Significance of Studying Food Chains

  • It helps in understanding the feeding relations and interactions among different organisms of an ecosystem.
  • It explains the flow of energy and circulation of materials in ecosystems.
  •  It helps in understanding the concept of biomagnification in ecosystems.

Ecological Efficiency

  •  It is clear from the trophic structure of an ecosystem that the amount of energy decreases at each subsequent trophic level. This is due to two reasons:
    • At each trophic a part of the available energy is lost in respiration or used up in metabolism.
    • A part of energy is lost at each transformation, i.e. when it moves from lower to higer trophic level as heat.
  • The ratio between the amount of energy acquired from the lower trophic level and the amount of energy transferred from higher trophic level is called ecological efficiency. Lindman in 1942 defined these ecological efficiencies for the 1st time and proposed 10% rule e.g. if autotrophs produce 100 cal, herbivores will be able to store 10 cal. and carnivores 1cal. However, there may be slight variations in different ecosystems and ecological efficiencies may range from 5 to 35%.

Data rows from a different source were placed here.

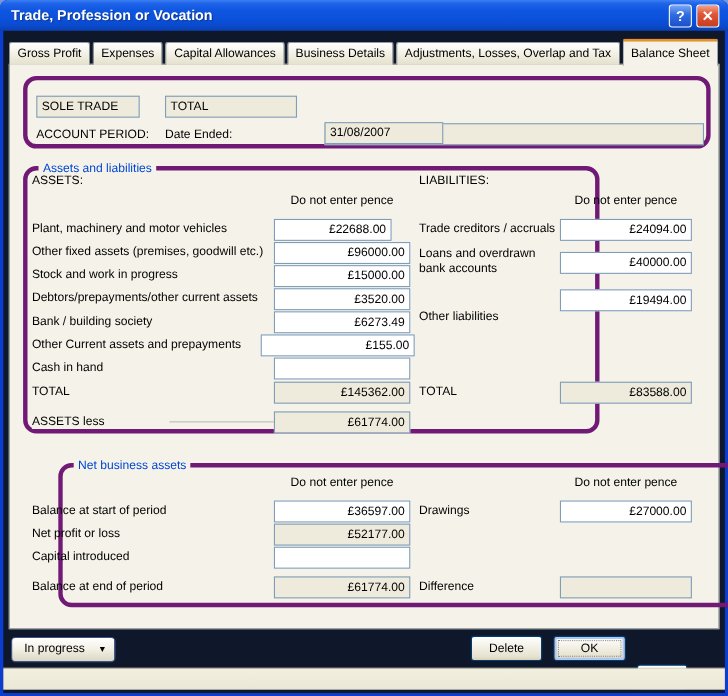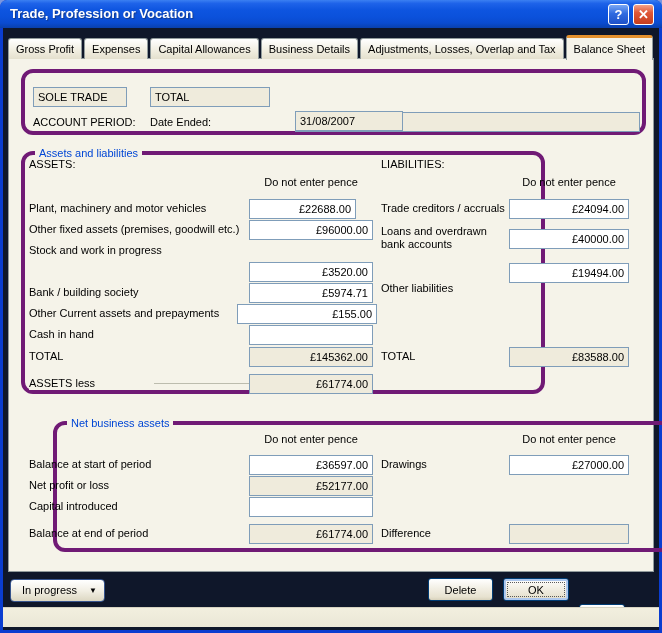--- a/index.html
+++ b/index.html
@@ -87,6 +87,7 @@
       <div class="lbl" style="left:20px;top:164px;">Other fixed assets (premises, goodwill etc.)</div>
       <div class="fld" style="left:240px;top:161px;width:124px;">£96000.00</div>
       <div class="lbl" style="left:20px;top:185px;">Stock and work in progress</div>
+      <div class="fld" style="left:240px;top:182px;width:124px;">£15000.00</div>
       <div class="fld" style="left:240px;top:203px;width:124px;">£3520.00</div>
       <div class="lbl" style="left:20px;top:227px;">Bank / building society</div>
       <div class="fld" style="left:240px;top:224px;width:124px;">£5974.71</div>

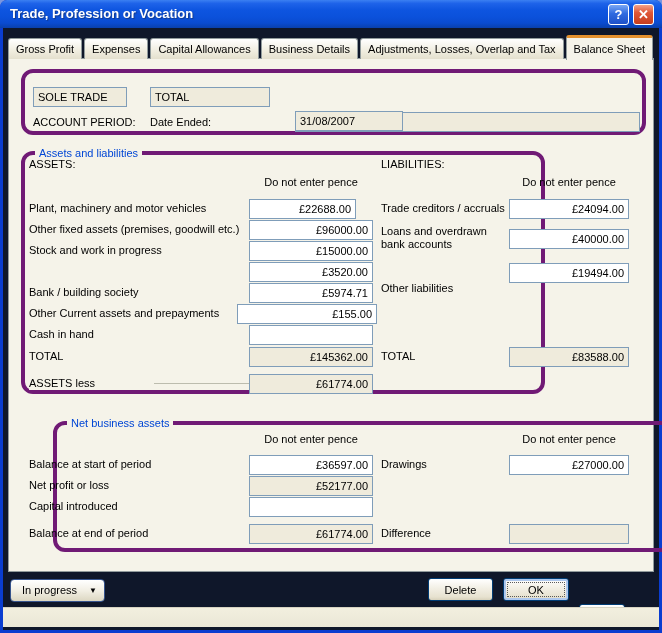--- a/index.html
+++ b/index.html
@@ -88,6 +88,7 @@
       <div class="fld" style="left:240px;top:161px;width:124px;">£96000.00</div>
       <div class="lbl" style="left:20px;top:185px;">Stock and work in progress</div>
       <div class="fld" style="left:240px;top:182px;width:124px;">£15000.00</div>
+      <div class="lbl" style="left:20px;top:206px;">Debtors/prepayments/other current assets</div>
       <div class="fld" style="left:240px;top:203px;width:124px;">£3520.00</div>
       <div class="lbl" style="left:20px;top:227px;">Bank / building society</div>
       <div class="fld" style="left:240px;top:224px;width:124px;">£5974.71</div>

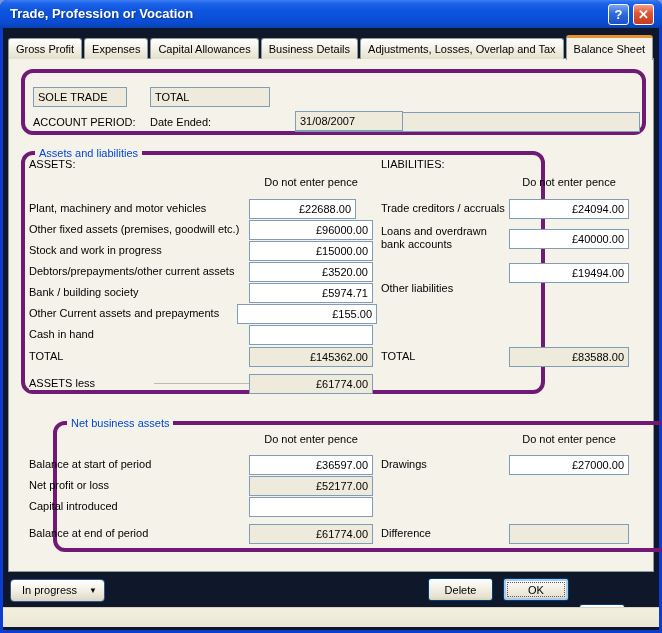--- a/index.html
+++ b/index.html
@@ -91,7 +91,7 @@
       <div class="lbl" style="left:20px;top:206px;">Debtors/prepayments/other current assets</div>
       <div class="fld" style="left:240px;top:203px;width:124px;">£3520.00</div>
       <div class="lbl" style="left:20px;top:227px;">Bank / building society</div>
-      <div class="fld" style="left:240px;top:224px;width:124px;">£5974.71</div>
+      <div class="fld" style="left:240px;top:224px;width:124px;">£6273.49</div>
       <div class="lbl" style="left:20px;top:248px;">Other Current assets and prepayments</div>
       <div class="fld" style="left:228px;top:245px;width:140px;">£155.00</div>
       <div class="lbl" style="left:20px;top:269px;">Cash in hand</div>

Bioaccumulation and Biomagnification

  • Bioaccumulation refers to how pollutants enter a food chain. In bioaccumulation there is an increase in concentration of a pollutant from the environment to the first organism in a food chain.
  • Biomagnification refers to the tendency of pollutants to concentrate as they move from one trophic level to the next. Thus in biomagnification there is an increase in concentration of a pollutant from one link in a food chain to another. In order for biomagnification to occur, the pollutant must be long-lived; mobile; soluble in fats; and biologically active.